Surprisingly, many reinsurance buyers agree and reinsurer underwriters commented that this change in competition has given Guy Carpenter something of an opportunity. With Carpenter's leadership change last year, the number two broker has become much more aggressive. "They are hungry," said one reinsurer "coming at us much more aggressively than they had been known for in the past."
A top reinsurer at a company that is aggressively increasing its penetration of the U.S. specialty markets wondered aloud whether the Aon Benfield merger will benefit from Benfield's team culture and overcome the independence of many of the producers at the old Aon Re.
THE U.S. MARKETS
Another major change among both reinsurers and insurers is the increasing amount of competition in the U.S. market. Allied World, with its acquisition of Darwin Professional Underwriters in late 2007, is in the midst of a big effort to expand in the U.S. in a number of specialty markets. Strategically, these kinds of actions often represent a diversification strategy for a number of Bermuda companies to their existing reinsurance business.
Allied's U.S. operations are led by Gordon Knight, a former AIG executive. Knight said that in this market, "there has been some chaos and dislocation because of the events of the past year. That's a great opportunity for us." The Darwin acquisition, for example, makes Allied a major player in the healthcare markets, an attractive specialty play.

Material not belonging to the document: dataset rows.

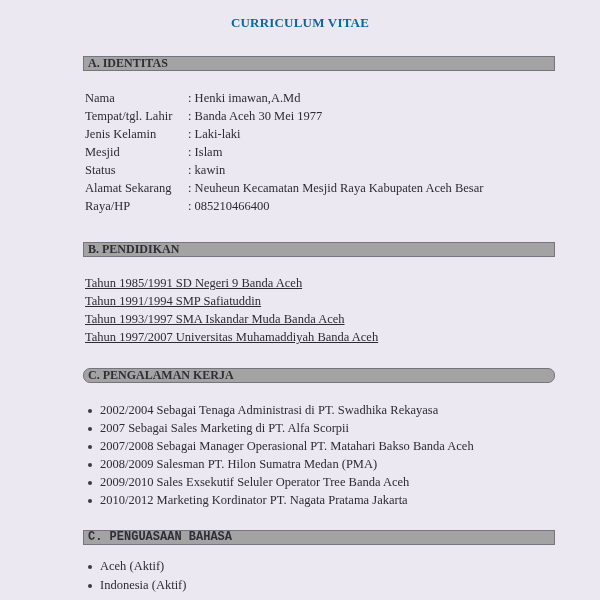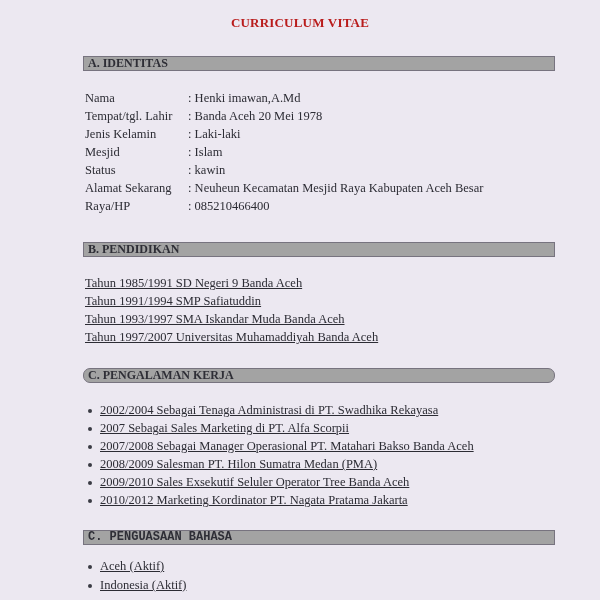--- a/index.html
+++ b/index.html
@@ -14,7 +14,7 @@
     .title {
       position:absolute; left:0; width:600px; top:15px;
       text-align:center; font-weight:bold; font-size:13px; letter-spacing:0.2px;
-      color:#b91c1c;
+      color:#0369a1;
     }
     .section-bar {
       position:absolute; left:83px; width:470px; height:13px;

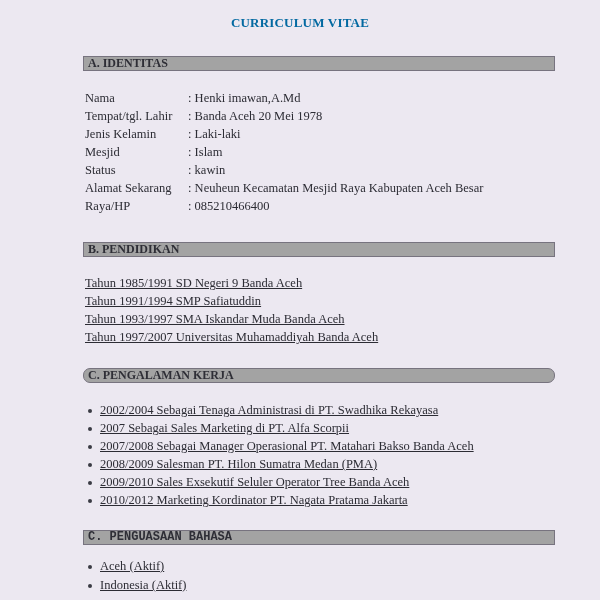--- a/index.html
+++ b/index.html
@@ -53,7 +53,7 @@
   </div>
   <div class="kv-row" style="top:108px;">
     <span class="kv-label">Tempat/tgl. Lahir</span>
-    <span class="kv-value">: Banda Aceh 20 Mei 1978</span>
+    <span class="kv-value">: Banda Aceh 30 Mei 1977</span>
   </div>
   <div class="kv-row" style="top:126px;">
     <span class="kv-label">Jenis Kelamin</span>

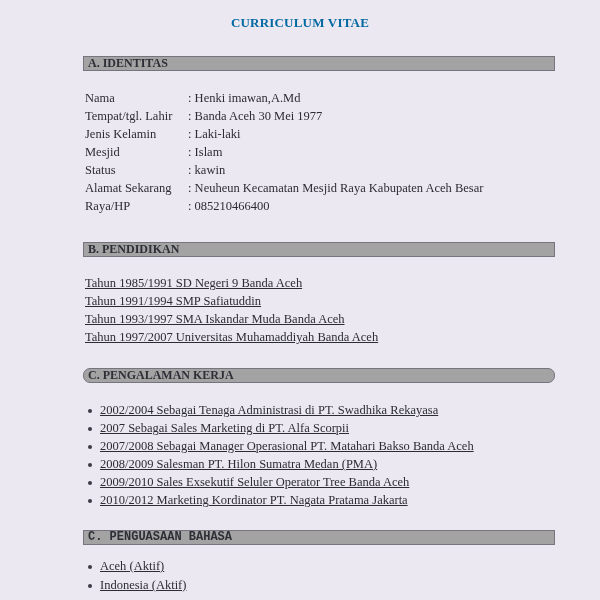--- a/index.html
+++ b/index.html
@@ -34,7 +34,7 @@
     .bullet-row .dot {
       position:absolute; left:0; top:7px; width:4px; height:4px; border-radius:50%; background:#3a3a44;
     }
-    .bullet-row .txt { position:absolute; left:12px;text-decoration:underline; }
+    .bullet-row .txt { position:absolute; left:12px; }
   </style>
 </head>
 <body>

Perhaps the most envied acquisition this year was the acquisition from AIG of the Hartford Steam Boiler company by Munich Re, positioning its U.S. operations--Munich American Re--for further expansion. Munich Re was able to pick up Hartford at a rock bottom price. And last year Endurance Specialty made a significant acquisition of an agriculture insurer well positioned in the U.S. market.
Talent remains an important factor, especially as long-time reinsurance executives retire. Ironshore, especially with the moves of Kevin Kelley and Shaun Kelly to join Ironshore, is competing to increase its share of U.S.-based business. Scores of former AIG executives now work at Ironshore--including Kelley who was the former CEO of the biggest excess surplus carrier in the world, Lexington Insurance Co., which is owned by AIG. Among the most recent former AIG executives at Ironshore, for example, is Geoff Smith who was brought on to head up the joint venture with CV Starr.
Luckily, in the hurricane prediction business, the forecasts for the balance of the year look like it will be quiet. But for those with a penchant for the long shot bet, one reinsurer pointed out that was the same story as the year Hurricane Andrew hit. In a few weeks we'll know whether 2009 will be different.